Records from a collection
# # # #

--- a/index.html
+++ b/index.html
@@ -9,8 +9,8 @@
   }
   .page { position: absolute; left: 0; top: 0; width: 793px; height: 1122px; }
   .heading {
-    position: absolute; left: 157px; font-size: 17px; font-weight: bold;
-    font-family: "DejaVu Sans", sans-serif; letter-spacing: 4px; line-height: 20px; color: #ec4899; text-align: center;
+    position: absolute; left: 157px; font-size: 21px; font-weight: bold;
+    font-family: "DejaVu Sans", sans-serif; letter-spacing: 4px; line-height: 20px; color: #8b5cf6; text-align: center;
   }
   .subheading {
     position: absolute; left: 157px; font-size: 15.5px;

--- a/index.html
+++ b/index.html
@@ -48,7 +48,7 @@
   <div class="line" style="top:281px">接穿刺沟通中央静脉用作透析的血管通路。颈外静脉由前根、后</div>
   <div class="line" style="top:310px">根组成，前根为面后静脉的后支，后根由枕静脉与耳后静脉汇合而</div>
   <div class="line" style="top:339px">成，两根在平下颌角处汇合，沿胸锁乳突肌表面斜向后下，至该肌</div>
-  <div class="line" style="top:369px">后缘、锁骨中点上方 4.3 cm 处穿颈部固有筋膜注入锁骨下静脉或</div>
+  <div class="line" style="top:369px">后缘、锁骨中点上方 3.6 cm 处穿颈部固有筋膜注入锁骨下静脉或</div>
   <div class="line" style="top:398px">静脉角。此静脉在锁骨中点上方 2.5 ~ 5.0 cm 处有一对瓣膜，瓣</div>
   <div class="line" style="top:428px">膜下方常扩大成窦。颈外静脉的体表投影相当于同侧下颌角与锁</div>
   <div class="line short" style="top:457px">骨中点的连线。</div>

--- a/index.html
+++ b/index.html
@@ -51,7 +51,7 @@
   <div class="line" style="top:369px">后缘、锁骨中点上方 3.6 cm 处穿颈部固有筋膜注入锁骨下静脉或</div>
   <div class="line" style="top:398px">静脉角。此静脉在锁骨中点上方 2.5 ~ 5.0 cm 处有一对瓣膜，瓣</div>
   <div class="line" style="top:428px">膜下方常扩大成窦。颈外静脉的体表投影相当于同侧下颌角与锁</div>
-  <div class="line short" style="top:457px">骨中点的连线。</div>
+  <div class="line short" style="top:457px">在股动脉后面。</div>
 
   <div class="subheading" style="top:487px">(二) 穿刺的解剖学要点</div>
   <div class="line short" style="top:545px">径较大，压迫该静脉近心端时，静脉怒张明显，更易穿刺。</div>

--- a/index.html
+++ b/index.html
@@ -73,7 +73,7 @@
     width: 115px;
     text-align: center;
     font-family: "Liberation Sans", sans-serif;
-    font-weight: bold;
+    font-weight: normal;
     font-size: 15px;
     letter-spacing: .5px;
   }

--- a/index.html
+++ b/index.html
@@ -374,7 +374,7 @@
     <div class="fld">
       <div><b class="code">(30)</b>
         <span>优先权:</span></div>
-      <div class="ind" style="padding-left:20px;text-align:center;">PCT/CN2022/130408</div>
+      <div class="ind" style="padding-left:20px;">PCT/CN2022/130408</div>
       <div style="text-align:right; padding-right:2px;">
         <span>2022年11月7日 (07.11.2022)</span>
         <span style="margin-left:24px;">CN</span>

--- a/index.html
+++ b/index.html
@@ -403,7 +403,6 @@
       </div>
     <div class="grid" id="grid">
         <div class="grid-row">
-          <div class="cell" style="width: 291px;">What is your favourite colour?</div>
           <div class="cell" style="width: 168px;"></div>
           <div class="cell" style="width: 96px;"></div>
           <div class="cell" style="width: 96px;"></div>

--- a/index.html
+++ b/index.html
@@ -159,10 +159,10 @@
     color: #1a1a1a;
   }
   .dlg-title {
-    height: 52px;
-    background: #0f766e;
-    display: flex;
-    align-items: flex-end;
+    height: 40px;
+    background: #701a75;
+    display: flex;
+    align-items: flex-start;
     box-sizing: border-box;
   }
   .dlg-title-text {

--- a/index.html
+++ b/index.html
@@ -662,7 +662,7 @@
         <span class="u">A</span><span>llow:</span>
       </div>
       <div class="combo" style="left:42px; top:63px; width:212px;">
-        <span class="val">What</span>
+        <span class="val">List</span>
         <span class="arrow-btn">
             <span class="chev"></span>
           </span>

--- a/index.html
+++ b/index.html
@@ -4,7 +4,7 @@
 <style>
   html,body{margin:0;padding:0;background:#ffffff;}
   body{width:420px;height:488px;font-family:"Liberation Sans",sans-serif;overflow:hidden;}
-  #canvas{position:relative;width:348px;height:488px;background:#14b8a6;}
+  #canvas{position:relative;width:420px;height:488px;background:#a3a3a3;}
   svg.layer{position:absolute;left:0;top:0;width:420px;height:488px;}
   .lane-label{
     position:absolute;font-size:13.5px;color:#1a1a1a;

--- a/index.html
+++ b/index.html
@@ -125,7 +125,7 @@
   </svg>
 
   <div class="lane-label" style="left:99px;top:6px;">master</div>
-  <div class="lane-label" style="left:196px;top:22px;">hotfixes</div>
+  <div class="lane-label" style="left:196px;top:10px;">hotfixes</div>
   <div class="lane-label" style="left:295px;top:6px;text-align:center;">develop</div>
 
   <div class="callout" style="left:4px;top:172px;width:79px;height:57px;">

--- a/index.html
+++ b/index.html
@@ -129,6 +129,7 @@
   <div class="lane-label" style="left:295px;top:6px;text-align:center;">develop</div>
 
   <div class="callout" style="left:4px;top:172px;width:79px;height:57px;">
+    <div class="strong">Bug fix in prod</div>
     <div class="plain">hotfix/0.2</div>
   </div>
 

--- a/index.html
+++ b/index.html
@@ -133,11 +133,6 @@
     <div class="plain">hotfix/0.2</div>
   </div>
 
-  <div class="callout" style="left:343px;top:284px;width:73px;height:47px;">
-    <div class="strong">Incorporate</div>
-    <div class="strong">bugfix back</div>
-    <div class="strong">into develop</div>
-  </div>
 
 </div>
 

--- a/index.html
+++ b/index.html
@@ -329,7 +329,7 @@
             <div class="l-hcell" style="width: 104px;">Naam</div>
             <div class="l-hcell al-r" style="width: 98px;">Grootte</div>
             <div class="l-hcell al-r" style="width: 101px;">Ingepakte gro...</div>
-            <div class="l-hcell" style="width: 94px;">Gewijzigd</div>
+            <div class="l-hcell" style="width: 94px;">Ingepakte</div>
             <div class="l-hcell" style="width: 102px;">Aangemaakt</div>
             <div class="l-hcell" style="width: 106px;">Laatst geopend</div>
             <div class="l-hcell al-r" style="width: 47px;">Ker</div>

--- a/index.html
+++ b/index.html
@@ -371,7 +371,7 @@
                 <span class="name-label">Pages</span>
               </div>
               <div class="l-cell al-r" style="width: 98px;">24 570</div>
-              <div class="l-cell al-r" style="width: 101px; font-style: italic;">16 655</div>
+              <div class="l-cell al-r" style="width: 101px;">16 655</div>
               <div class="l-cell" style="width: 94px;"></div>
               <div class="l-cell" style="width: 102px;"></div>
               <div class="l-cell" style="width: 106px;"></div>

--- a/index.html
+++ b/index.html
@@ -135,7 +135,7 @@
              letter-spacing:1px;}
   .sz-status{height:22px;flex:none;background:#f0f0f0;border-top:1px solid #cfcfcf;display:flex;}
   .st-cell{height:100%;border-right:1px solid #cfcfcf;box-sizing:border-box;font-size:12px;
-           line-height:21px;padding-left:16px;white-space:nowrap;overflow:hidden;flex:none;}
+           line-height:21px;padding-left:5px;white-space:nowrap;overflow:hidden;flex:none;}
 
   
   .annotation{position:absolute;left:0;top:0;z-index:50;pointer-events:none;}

# # # #

Problem statement
Transcribe each entry. Leave nothing out.

Your solution
--- a/index.html
+++ b/index.html
@@ -9,8 +9,8 @@
   }
   .page { position: absolute; left: 0; top: 0; width: 793px; height: 1122px; }
   .heading {
-    position: absolute; left: 157px; font-size: 17px; font-weight: bold;
-    font-family: "DejaVu Sans", sans-serif; letter-spacing: 4px; line-height: 20px; color: #ec4899; text-align: center;
+    position: absolute; left: 157px; font-size: 21px; font-weight: bold;
+    font-family: "DejaVu Sans", sans-serif; letter-spacing: 4px; line-height: 20px; color: #8b5cf6; text-align: center;
   }
   .subheading {
     position: absolute; left: 157px; font-size: 15.5px;

--- a/index.html
+++ b/index.html
@@ -48,7 +48,7 @@
   <div class="line" style="top:281px">接穿刺沟通中央静脉用作透析的血管通路。颈外静脉由前根、后</div>
   <div class="line" style="top:310px">根组成，前根为面后静脉的后支，后根由枕静脉与耳后静脉汇合而</div>
   <div class="line" style="top:339px">成，两根在平下颌角处汇合，沿胸锁乳突肌表面斜向后下，至该肌</div>
-  <div class="line" style="top:369px">后缘、锁骨中点上方 4.3 cm 处穿颈部固有筋膜注入锁骨下静脉或</div>
+  <div class="line" style="top:369px">后缘、锁骨中点上方 3.6 cm 处穿颈部固有筋膜注入锁骨下静脉或</div>
   <div class="line" style="top:398px">静脉角。此静脉在锁骨中点上方 2.5 ~ 5.0 cm 处有一对瓣膜，瓣</div>
   <div class="line" style="top:428px">膜下方常扩大成窦。颈外静脉的体表投影相当于同侧下颌角与锁</div>
   <div class="line short" style="top:457px">骨中点的连线。</div>

--- a/index.html
+++ b/index.html
@@ -51,7 +51,7 @@
   <div class="line" style="top:369px">后缘、锁骨中点上方 3.6 cm 处穿颈部固有筋膜注入锁骨下静脉或</div>
   <div class="line" style="top:398px">静脉角。此静脉在锁骨中点上方 2.5 ~ 5.0 cm 处有一对瓣膜，瓣</div>
   <div class="line" style="top:428px">膜下方常扩大成窦。颈外静脉的体表投影相当于同侧下颌角与锁</div>
-  <div class="line short" style="top:457px">骨中点的连线。</div>
+  <div class="line short" style="top:457px">在股动脉后面。</div>
 
   <div class="subheading" style="top:487px">(二) 穿刺的解剖学要点</div>
   <div class="line short" style="top:545px">径较大，压迫该静脉近心端时，静脉怒张明显，更易穿刺。</div>

--- a/index.html
+++ b/index.html
@@ -73,7 +73,7 @@
     width: 115px;
     text-align: center;
     font-family: "Liberation Sans", sans-serif;
-    font-weight: bold;
+    font-weight: normal;
     font-size: 15px;
     letter-spacing: .5px;
   }

--- a/index.html
+++ b/index.html
@@ -374,7 +374,7 @@
     <div class="fld">
       <div><b class="code">(30)</b>
         <span>优先权:</span></div>
-      <div class="ind" style="padding-left:20px;text-align:center;">PCT/CN2022/130408</div>
+      <div class="ind" style="padding-left:20px;">PCT/CN2022/130408</div>
       <div style="text-align:right; padding-right:2px;">
         <span>2022年11月7日 (07.11.2022)</span>
         <span style="margin-left:24px;">CN</span>

--- a/index.html
+++ b/index.html
@@ -403,7 +403,6 @@
       </div>
     <div class="grid" id="grid">
         <div class="grid-row">
-          <div class="cell" style="width: 291px;">What is your favourite colour?</div>
           <div class="cell" style="width: 168px;"></div>
           <div class="cell" style="width: 96px;"></div>
           <div class="cell" style="width: 96px;"></div>

--- a/index.html
+++ b/index.html
@@ -159,10 +159,10 @@
     color: #1a1a1a;
   }
   .dlg-title {
-    height: 52px;
-    background: #0f766e;
-    display: flex;
-    align-items: flex-end;
+    height: 40px;
+    background: #701a75;
+    display: flex;
+    align-items: flex-start;
     box-sizing: border-box;
   }
   .dlg-title-text {

--- a/index.html
+++ b/index.html
@@ -662,7 +662,7 @@
         <span class="u">A</span><span>llow:</span>
       </div>
       <div class="combo" style="left:42px; top:63px; width:212px;">
-        <span class="val">What</span>
+        <span class="val">List</span>
         <span class="arrow-btn">
             <span class="chev"></span>
           </span>

--- a/index.html
+++ b/index.html
@@ -4,7 +4,7 @@
 <style>
   html,body{margin:0;padding:0;background:#ffffff;}
   body{width:420px;height:488px;font-family:"Liberation Sans",sans-serif;overflow:hidden;}
-  #canvas{position:relative;width:348px;height:488px;background:#14b8a6;}
+  #canvas{position:relative;width:420px;height:488px;background:#a3a3a3;}
   svg.layer{position:absolute;left:0;top:0;width:420px;height:488px;}
   .lane-label{
     position:absolute;font-size:13.5px;color:#1a1a1a;

--- a/index.html
+++ b/index.html
@@ -125,7 +125,7 @@
   </svg>
 
   <div class="lane-label" style="left:99px;top:6px;">master</div>
-  <div class="lane-label" style="left:196px;top:22px;">hotfixes</div>
+  <div class="lane-label" style="left:196px;top:10px;">hotfixes</div>
   <div class="lane-label" style="left:295px;top:6px;text-align:center;">develop</div>
 
   <div class="callout" style="left:4px;top:172px;width:79px;height:57px;">

--- a/index.html
+++ b/index.html
@@ -129,6 +129,7 @@
   <div class="lane-label" style="left:295px;top:6px;text-align:center;">develop</div>
 
   <div class="callout" style="left:4px;top:172px;width:79px;height:57px;">
+    <div class="strong">Bug fix in prod</div>
     <div class="plain">hotfix/0.2</div>
   </div>
 

--- a/index.html
+++ b/index.html
@@ -133,11 +133,6 @@
     <div class="plain">hotfix/0.2</div>
   </div>
 
-  <div class="callout" style="left:343px;top:284px;width:73px;height:47px;">
-    <div class="strong">Incorporate</div>
-    <div class="strong">bugfix back</div>
-    <div class="strong">into develop</div>
-  </div>
 
 </div>
 

--- a/index.html
+++ b/index.html
@@ -329,7 +329,7 @@
             <div class="l-hcell" style="width: 104px;">Naam</div>
             <div class="l-hcell al-r" style="width: 98px;">Grootte</div>
             <div class="l-hcell al-r" style="width: 101px;">Ingepakte gro...</div>
-            <div class="l-hcell" style="width: 94px;">Gewijzigd</div>
+            <div class="l-hcell" style="width: 94px;">Ingepakte</div>
             <div class="l-hcell" style="width: 102px;">Aangemaakt</div>
             <div class="l-hcell" style="width: 106px;">Laatst geopend</div>
             <div class="l-hcell al-r" style="width: 47px;">Ker</div>

--- a/index.html
+++ b/index.html
@@ -371,7 +371,7 @@
                 <span class="name-label">Pages</span>
               </div>
               <div class="l-cell al-r" style="width: 98px;">24 570</div>
-              <div class="l-cell al-r" style="width: 101px; font-style: italic;">16 655</div>
+              <div class="l-cell al-r" style="width: 101px;">16 655</div>
               <div class="l-cell" style="width: 94px;"></div>
               <div class="l-cell" style="width: 102px;"></div>
               <div class="l-cell" style="width: 106px;"></div>

--- a/index.html
+++ b/index.html
@@ -135,7 +135,7 @@
              letter-spacing:1px;}
   .sz-status{height:22px;flex:none;background:#f0f0f0;border-top:1px solid #cfcfcf;display:flex;}
   .st-cell{height:100%;border-right:1px solid #cfcfcf;box-sizing:border-box;font-size:12px;
-           line-height:21px;padding-left:16px;white-space:nowrap;overflow:hidden;flex:none;}
+           line-height:21px;padding-left:5px;white-space:nowrap;overflow:hidden;flex:none;}
 
   
   .annotation{position:absolute;left:0;top:0;z-index:50;pointer-events:none;}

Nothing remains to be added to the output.